Why did you decide to pursue an MS in AA from MIT?

In the long term, I want to be a technology leader in the aerospace industry. I have seen how important it is for leaders of engineers to establish credibility, so I knew I wanted an MS. I was slightly biased since I completed my undergrad at MIT, but for me, LGO was worth the risk of leaving work for two years to study full time, and I knew it would be a fun challenge.

Aero/Astro Student Spotlight: Caitlin Auffinger, LGO '21
Caitlin Auffinger, LGO ’21 pictured in a P-3 cockpit

What has been your favorite class in the department?

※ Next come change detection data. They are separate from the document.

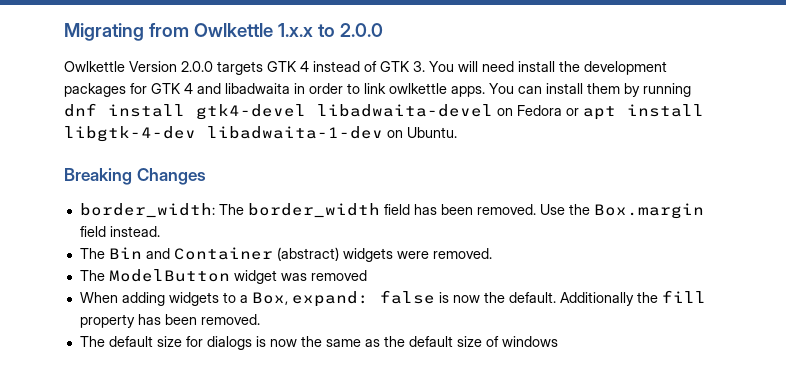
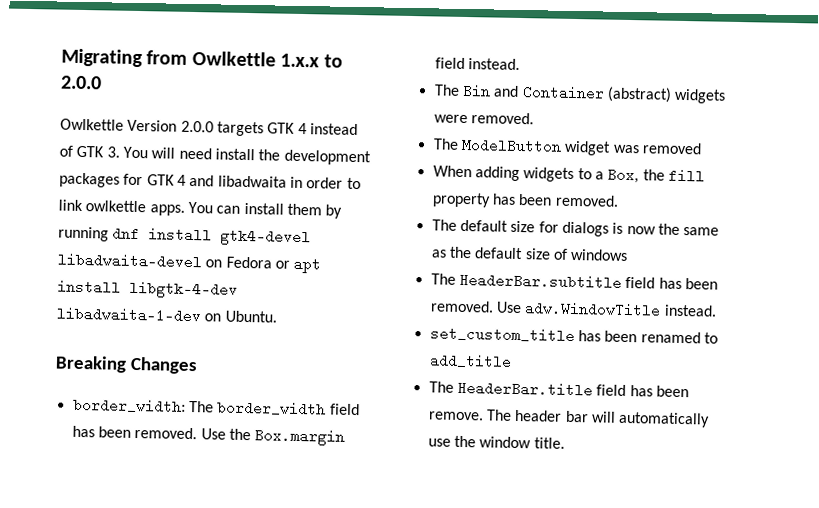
[291,290,634,307] expand: false is now the default. Additionally -> (640, 175) none
(558, 341) none -> [430,272,718,290] [429,300,717,318] [429,326,718,344] [428,353,512,369] [428,380,689,398] [427,409,711,428] [427,435,565,449] // The HeaderBar.subtitle field has been removed. Use adw.WindowTitle instead. // set_custom_title has been renamed to add_title // The HeaderBar.title field has been remove. The header bar will automatically use the window title.

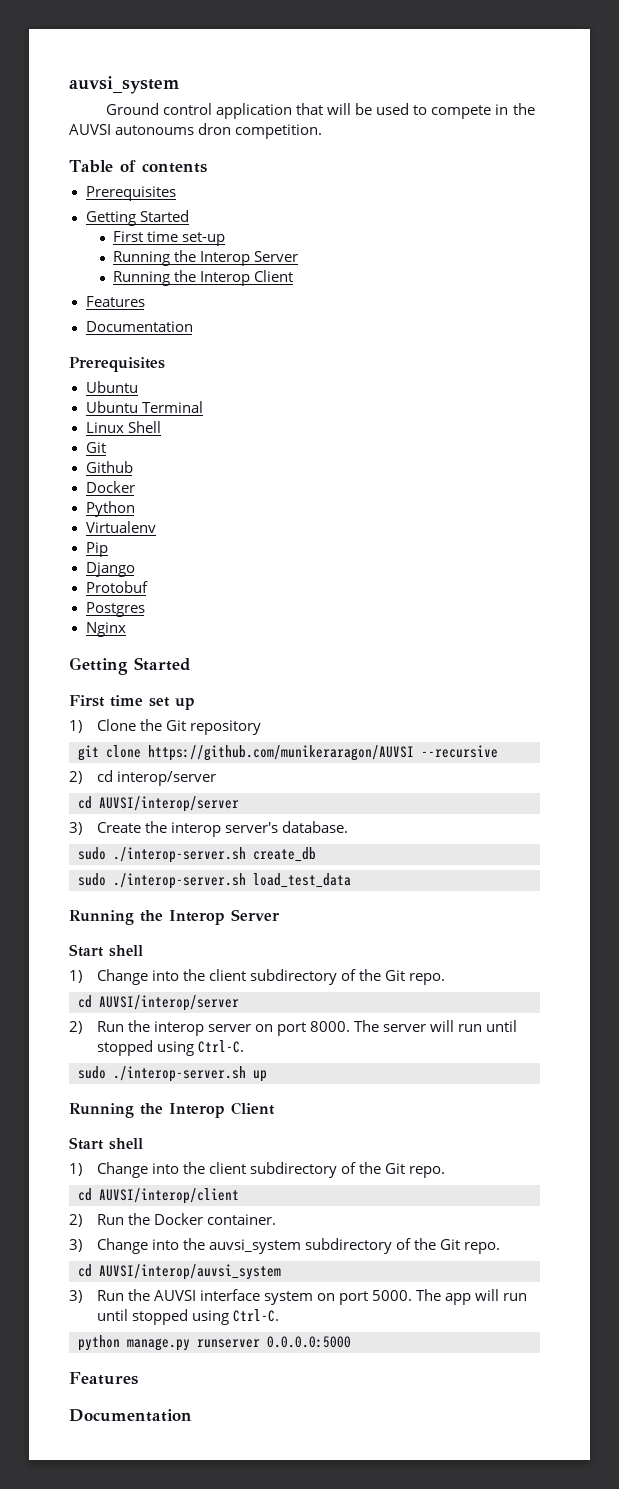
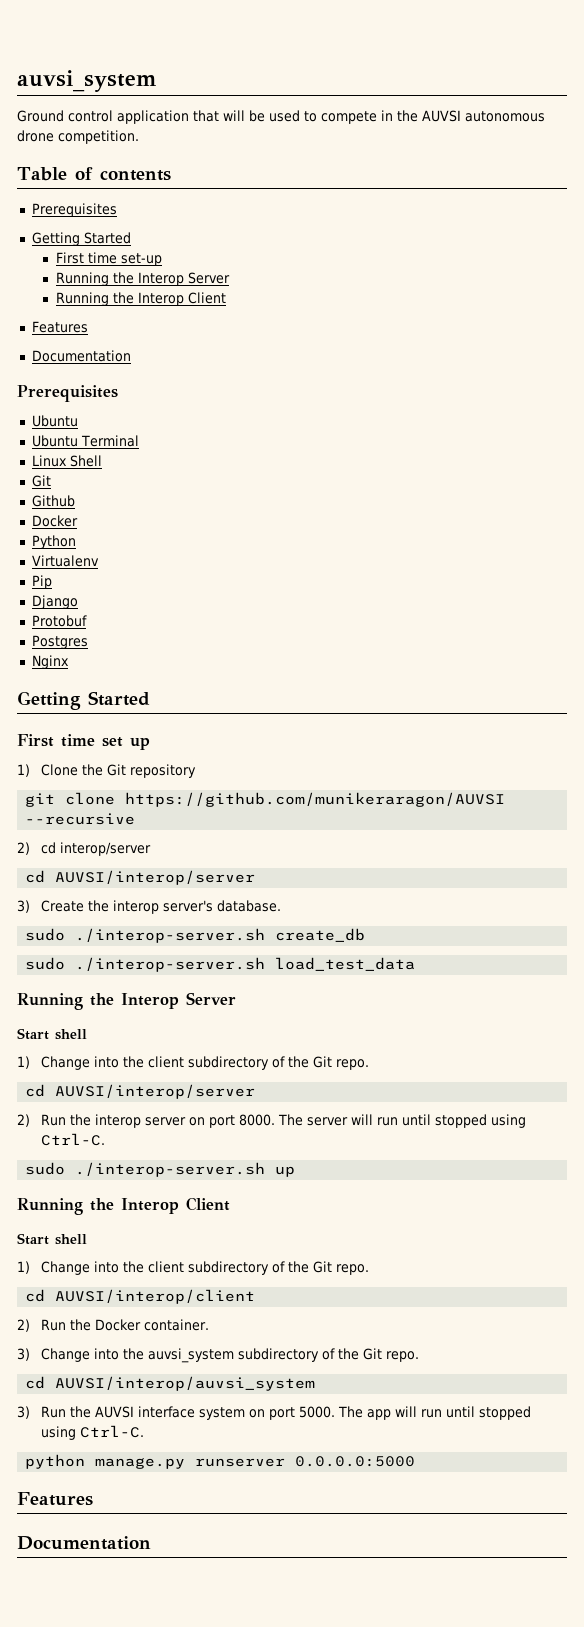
[115,123,232,135] autonoums dron -> [465,111,545,122] [17,130,54,142] autonomous drone

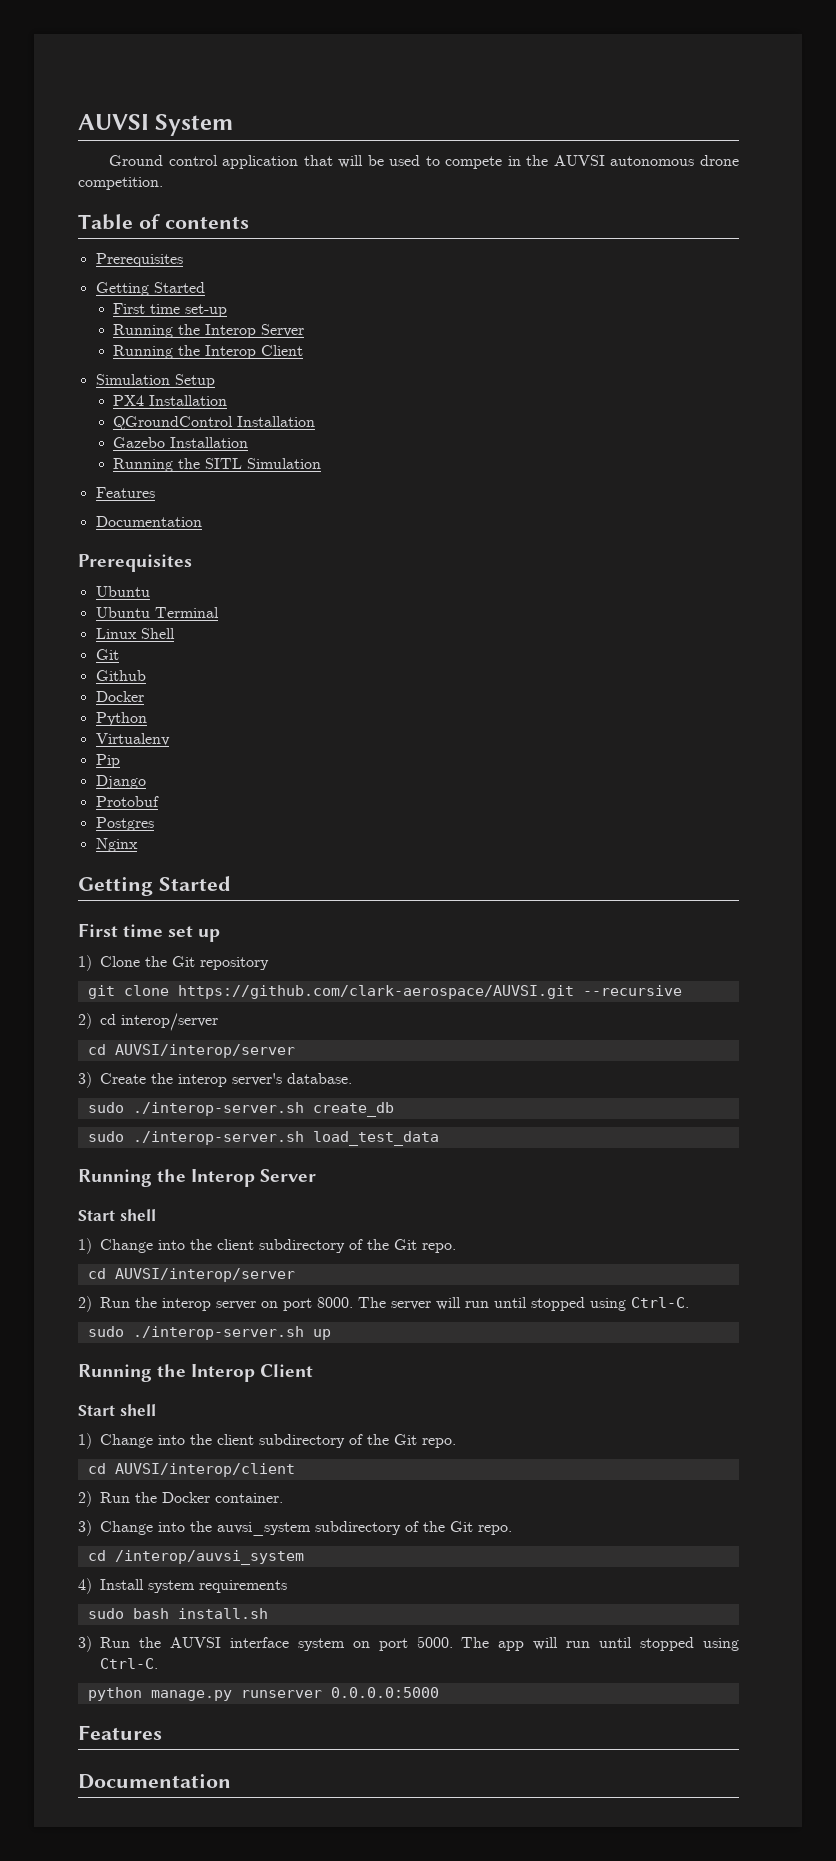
[17,70,157,92] auvsi_system -> [78,114,234,136] AUVSI System
(226, 298) none -> [95,374,215,388] [113,395,228,406] [113,416,316,430] [113,437,249,448] [113,458,322,472] // Simulation Setup // PX4 Installation // QGroundControl Installation // Gazebo Installation // Running the SITL Simulation
[125,792,506,807] https://github.com/munikeraragon/AUVSI -> [177,985,574,999] https://github.com/clark-aerospace/AUVSI.git
[55,1376,316,1391] AUVSI/interop/auvsi_system -> [114,1550,304,1565] [78,1578,287,1594] [87,1608,268,1619] /interop/auvsi_system // 4) Install system requirements // sudo bash install.sh

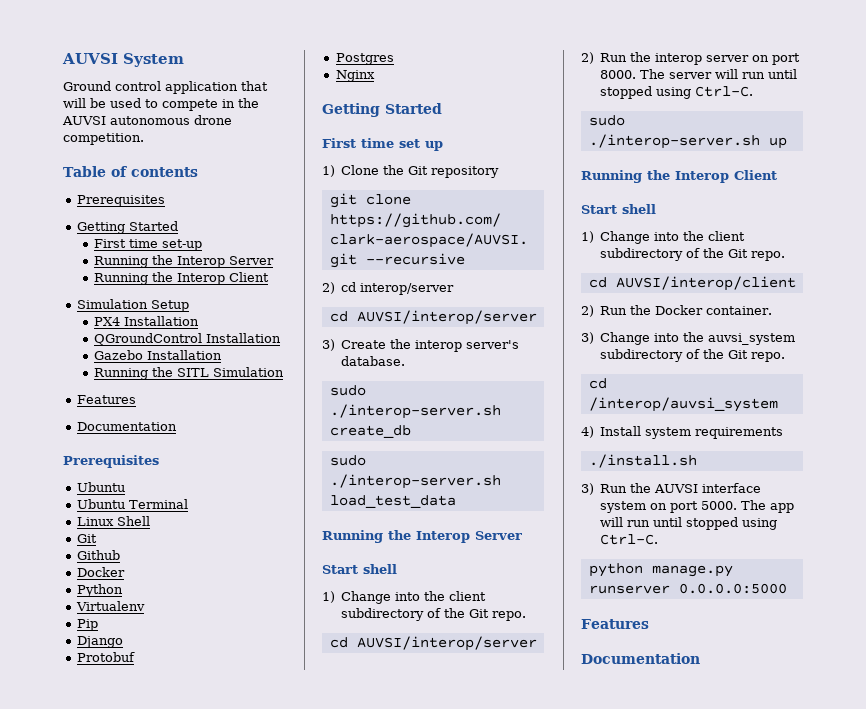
[87,1608,268,1619] sudo bash install.sh -> [588,454,697,468] ./install.sh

1.233J/16.763: Air Transportation Operations Research with Prof. Hamsa Balakrishnan and Prof. Peter Belobaba

After taking Intro to Operations Management, this class made it really clear how airlines are following the same operational playbook as anyone else except that they have bizzarely intricate constraints that are difficult to predict and expensive to adapt to, along with customers who want a set schedule. Couple that with unraveling the mystery of revenue management, and it was an eye opening class!

Why is AA a good fit for you?

I can’t get away from new technology, or aerospace tech in particular. I know technology is often incorrectly touted as the savior, while there are other often better ways of impacting businesses (ex. cost structure), but I’ll always be drawn to the aerospace industry and cutting edge research. Since there are good applications for both strategies, I’ll stick with the side that’s most motivating to me.

What is your favorite part about being a part of the MIT School of Engineering?

Sloan is its own tight-knit bubble at MIT, which is great, but there is also the entire rest of MIT that we are often tempted to forget about since Sloan’s pull is so strong. Being part of an engineering department motivates me to get involved in initiatives outside of Sloan and LGO, of which there are many!

Aero/Astro Student Spotlight: Caitlin Auffinger, LGO '21
Caitlin in the air traffic control tower at Reagan National Airport, D.C.

Do you have any tips for AA applicants?

AA admissions are unique from most other LGO engineering disciplines in that, instead of being admitted as part of a general cohort, you are admitted to a lab to study under a specific PI, so the more you can lean into why you’re a good fit for the department, the better. I get frustrated when I see MBA applicants needlessly focusing on stats. Meanwhile, the thing I spent my application time on was a video featuring me pretending to be a flight attendant (safety belt demo and all!) as I discussed learning about how to leverage team member strengths and weaknesses for an airline start-up class project. Prior to submitting, I got feedback on my application that it was a little too sky-high. I kept it as is because in Aero/Astro, there is no such thing! Tell your story about why you fit into the culture of LGO, and be true to yourself in doing so. I hope it will serve you well.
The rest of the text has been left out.